Students and staff from Georgetown’s School of Continuing Studies picked hundreds of pounds of sweet potatoes for the local nonprofit Bread for the City.
The day was gorgeous. The work was muddy. The payoff was immediate and quite tangible—hundreds of pounds of sweet potatoes that will be distributed to vulnerable Washington, D.C., residents for the Thanksgiving holiday.
More than 20 students and staff from Georgetown University’s School of Continuing Studies helped pick the vegetables Saturday, October 10, in the rain-soaked fields of City Orchard, an organic farm near Beltsville, Maryland, that is owned by the local nonprofit Bread for the City.

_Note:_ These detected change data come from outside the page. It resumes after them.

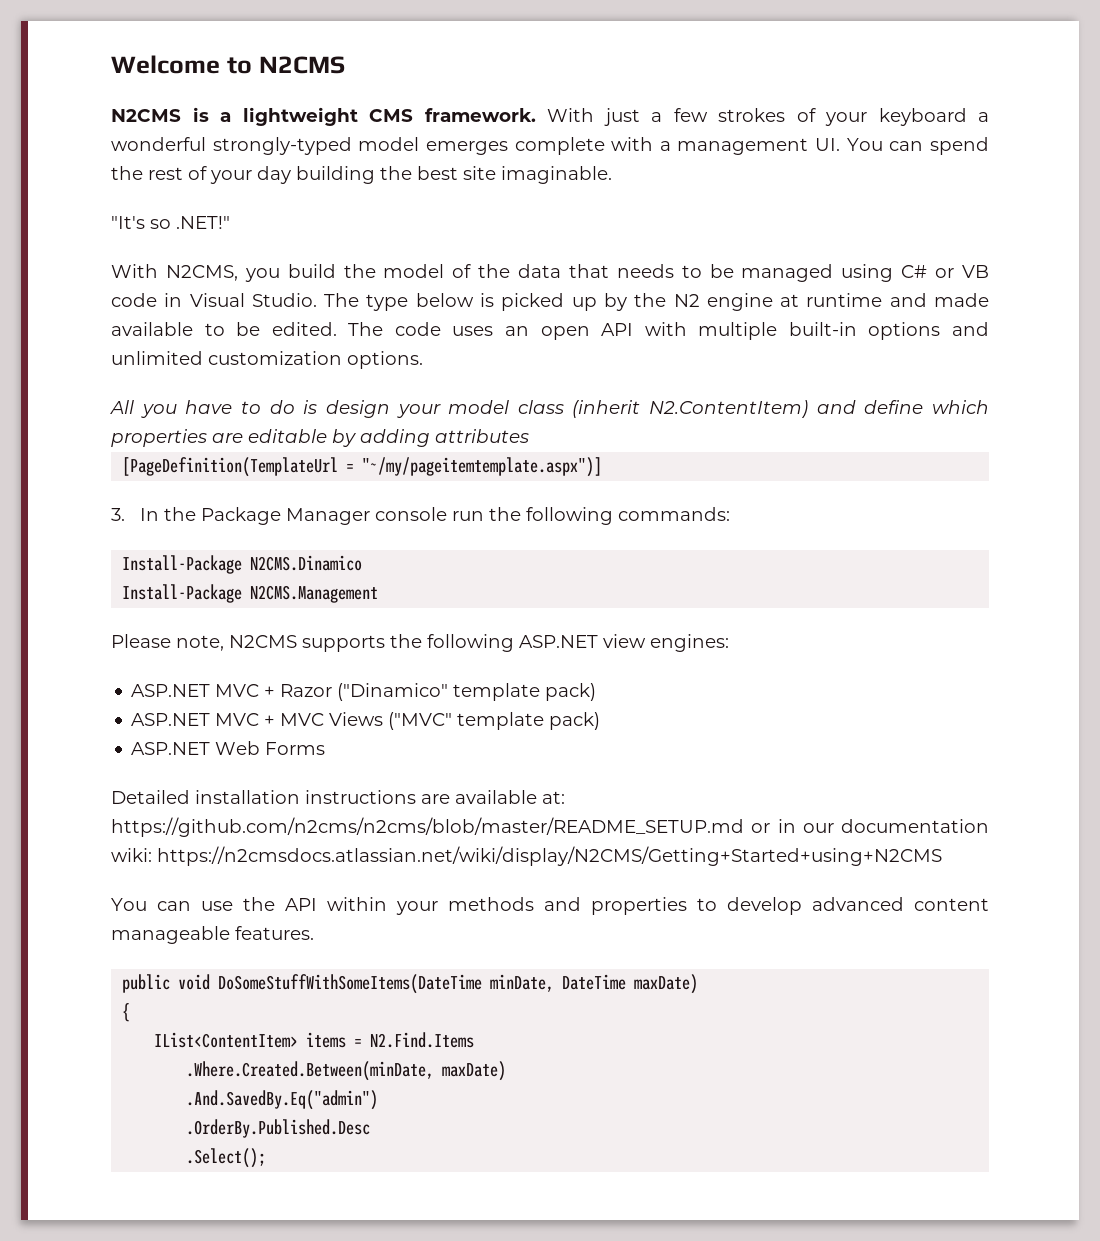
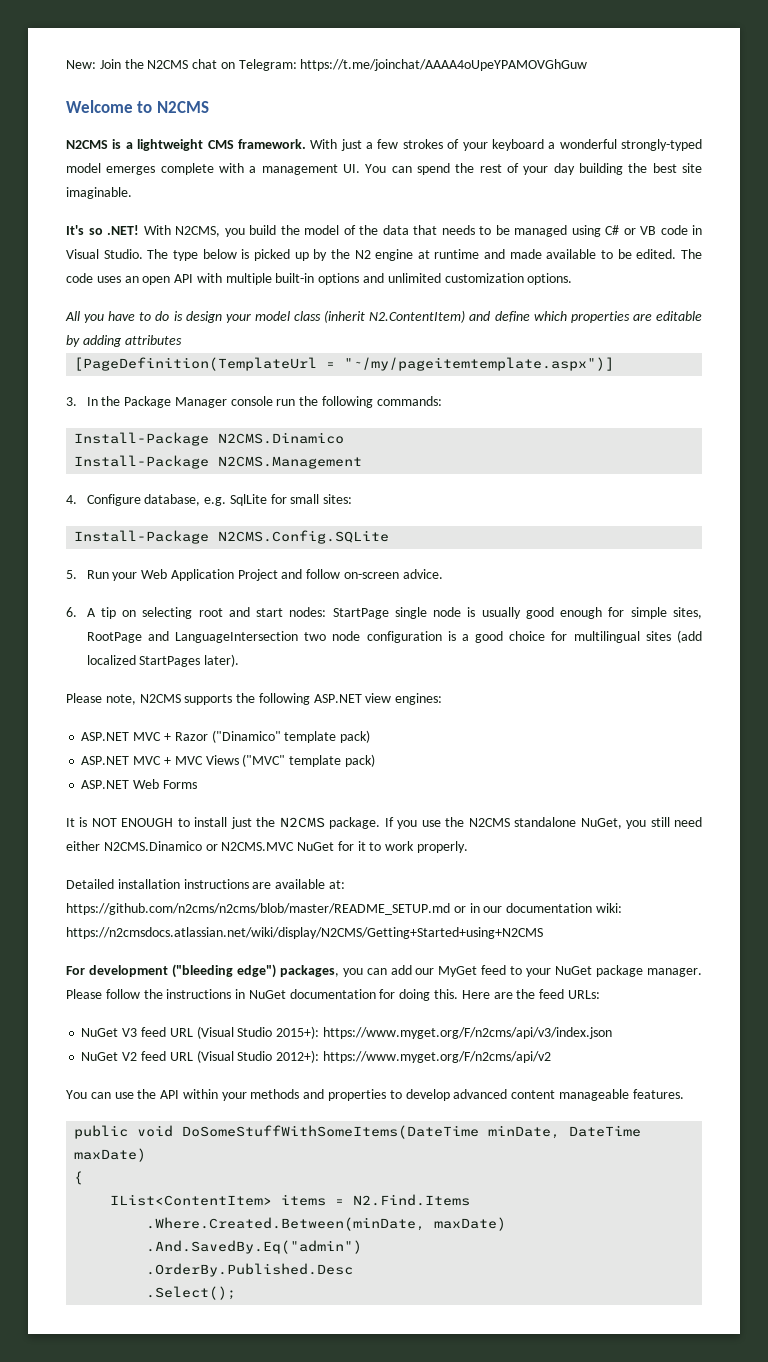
+ New: Join the N2CMS chat on Telegram: https://t.me/joinchat/AAAA4oUpeYPAMOVGhGuw
- "It's so .NET!"
- With N2CMS, you build the model of the data that needs to be managed using C# or VB code in Visual Studio.
+ It's so .NET! With N2CMS, you build the model of the data that needs to be managed using C# or VB code in Visual Studio.
+ 4. Configure database, e.g. SqlLite for small sites:
+ Install-Package N2CMS.Config.SQLite
+ 5. Run your Web Application Project and follow on-screen advice.
+ 6. A tip on selecting root and start nodes: StartPage single node is usually good enough for simple sites, RootPage and LanguageIntersection two node configuration is a good choice for multilingual sites (add localized StartPages later).
+ It is NOT ENOUGH to install just the N2CMS package. If you use the N2CMS standalone NuGet, you still need either N2CMS.Dinamico or N2CMS.MVC NuGet for it to work properly.
+ For development ("bleeding edge") packages, you can add our MyGet feed to your NuGet package manager. Please follow the instructions in NuGet documentation for doing this. Here are the feed URLs:
+ NuGet V3 feed URL (Visual Studio 2015+): https://www.myget.org/F/n2cms/api/v3/index.json
+ NuGet V2 feed URL (Visual Studio 2012+): https://www.myget.org/F/n2cms/api/v2

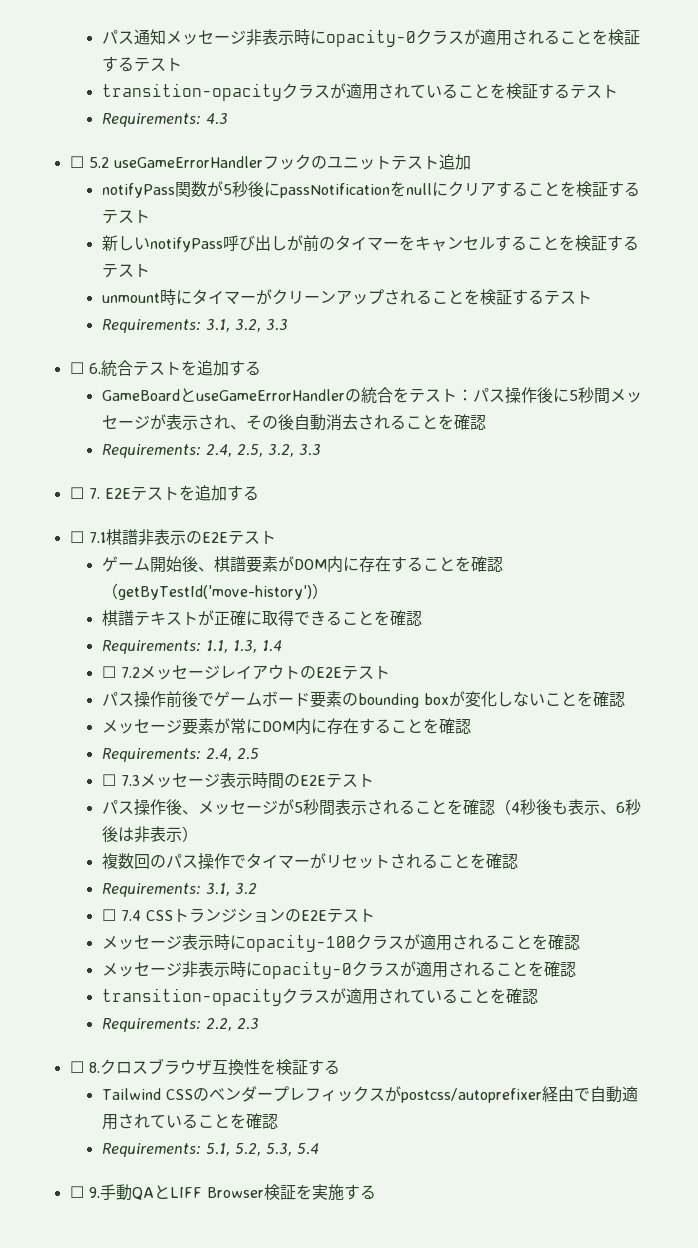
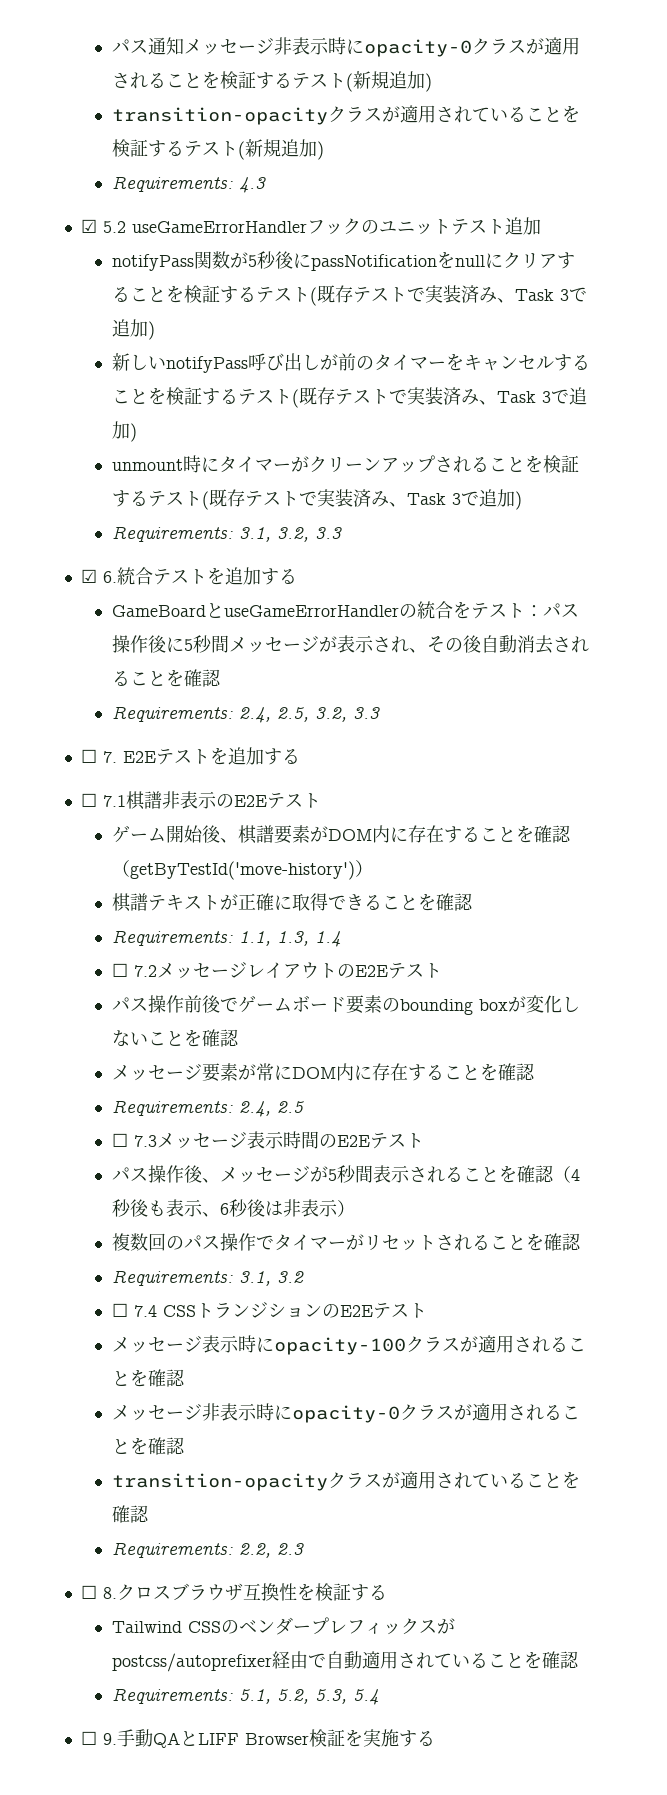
- パス通知メッセージ非表示時にopacity-0クラスが適用されることを検証するテスト
+ パス通知メッセージ非表示時にopacity-0クラスが適用されることを検証するテスト(新規追加)
- transition-opacityクラスが適用されていることを検証するテスト
+ transition-opacityクラスが適用されていることを検証するテスト(新規追加)
- ☐ 5.2 useGameErrorHandlerフックのユニットテスト追加
+ ☑ 5.2 useGameErrorHandlerフックのユニットテスト追加
- notifyPass関数が5秒後にpassNotificationをnullにクリアすることを検証するテスト
+ notifyPass関数が5秒後にpassNotificationをnullにクリアすることを検証するテスト(既存テストで実装済み、Task 3で追加)
- 新しいnotifyPass呼び出しが前のタイマーをキャンセルすることを検証するテスト
+ 新しいnotifyPass呼び出しが前のタイマーをキャンセルすることを検証するテスト(既存テストで実装済み、Task 3で追加)
- unmount時にタイマーがクリーンアップされることを検証するテスト
+ unmount時にタイマーがクリーンアップされることを検証するテスト(既存テストで実装済み、Task 3で追加)
- ☐ 6.統合テストを追加する
+ ☑ 6.統合テストを追加する

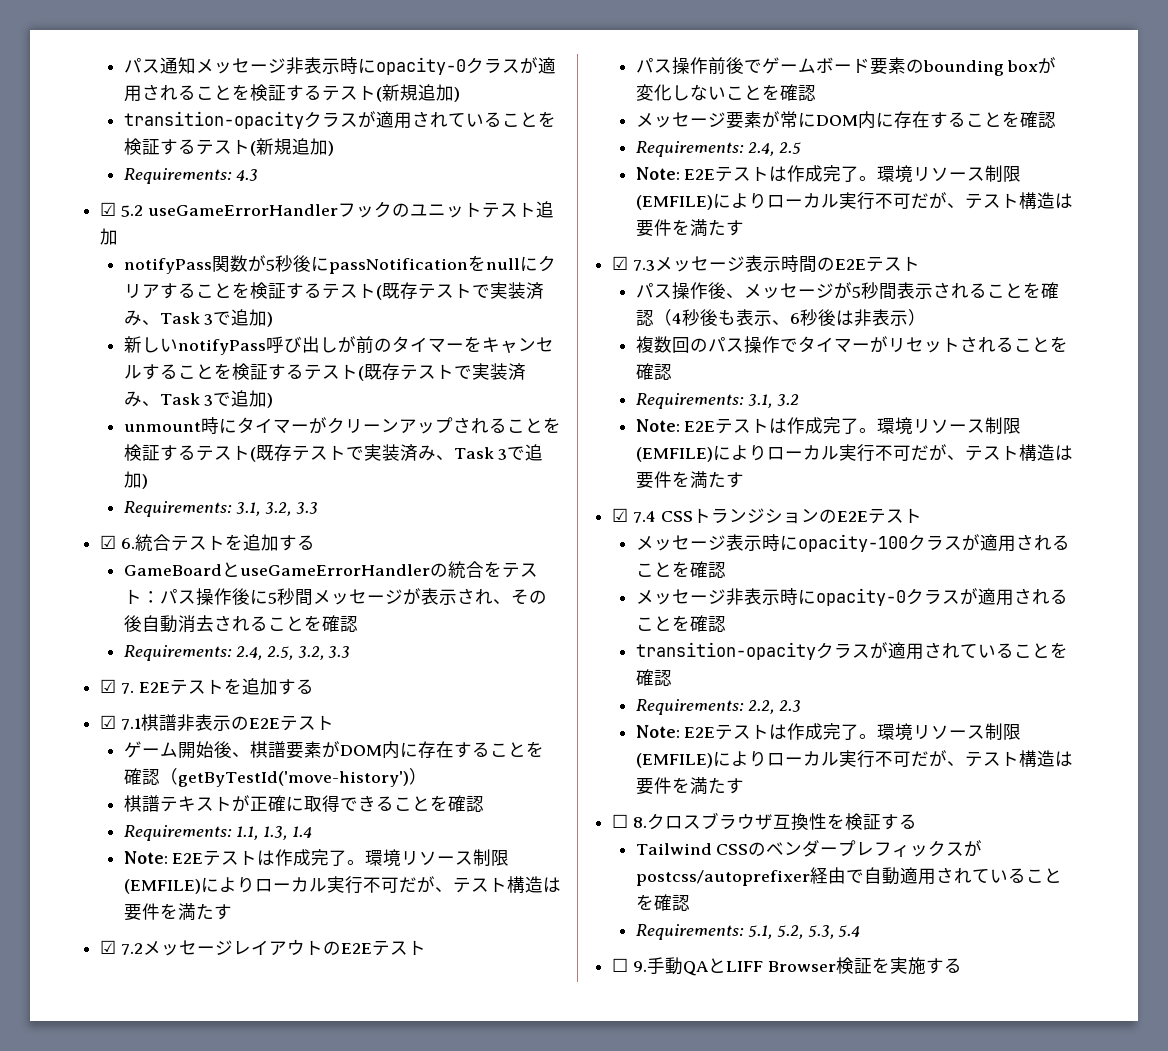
- ☐ 7. E2Eテストを追加する
+ ☑ 7. E2Eテストを追加する
- ☐ 7.1棋譜非表示のE2Eテスト
+ ☑ 7.1棋譜非表示のE2Eテスト
  Requirements: 1.1, 1.3, 1.4
- ☐ 7.2メッセージレイアウトのE2Eテスト
+ Note: E2Eテストは作成完了。環境リソース制限(EMFILE)によりローカル実行不可だが、テスト構造は要件を満たす
+ ☑ 7.2メッセージレイアウトのE2Eテスト
  Requirements: 2.4, 2.5
- ☐ 7.3メッセージ表示時間のE2Eテスト
+ Note: E2Eテストは作成完了。環境リソース制限(EMFILE)によりローカル実行不可だが、テスト構造は要件を満たす
+ ☑ 7.3メッセージ表示時間のE2Eテスト
  Requirements: 3.1, 3.2
- ☐ 7.4 CSSトランジションのE2Eテスト
+ Note: E2Eテストは作成完了。環境リソース制限(EMFILE)によりローカル実行不可だが、テスト構造は要件を満たす
+ ☑ 7.4 CSSトランジションのE2Eテスト
  Requirements: 2.2, 2.3
+ Note: E2Eテストは作成完了。環境リソース制限(EMFILE)によりローカル実行不可だが、テスト構造は要件を満たす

“I think service activities where you can be social, get your hands dirty, and visibly see the impact of the work that you are doing are the most rewarding,” said Sandra Moynihan, a student in the Master of Professional Studies in Public Relations and Corporate Communications (PRCC) program. “Doing hands-on service activities almost always reinvigorates my love for the community and makes me want to look for other ways to get involved.”
The students’ efforts benefited an organization that has been providing food, clothing, medical care, and legal and social services to D.C. residents for more than 20 years. Last year, Bread for the City’s Chief Executive Officer, George Jones, was given Georgetown’s John Thompson Jr. Legacy of a Dream Award for his longtime leadership of the anti-poverty organization.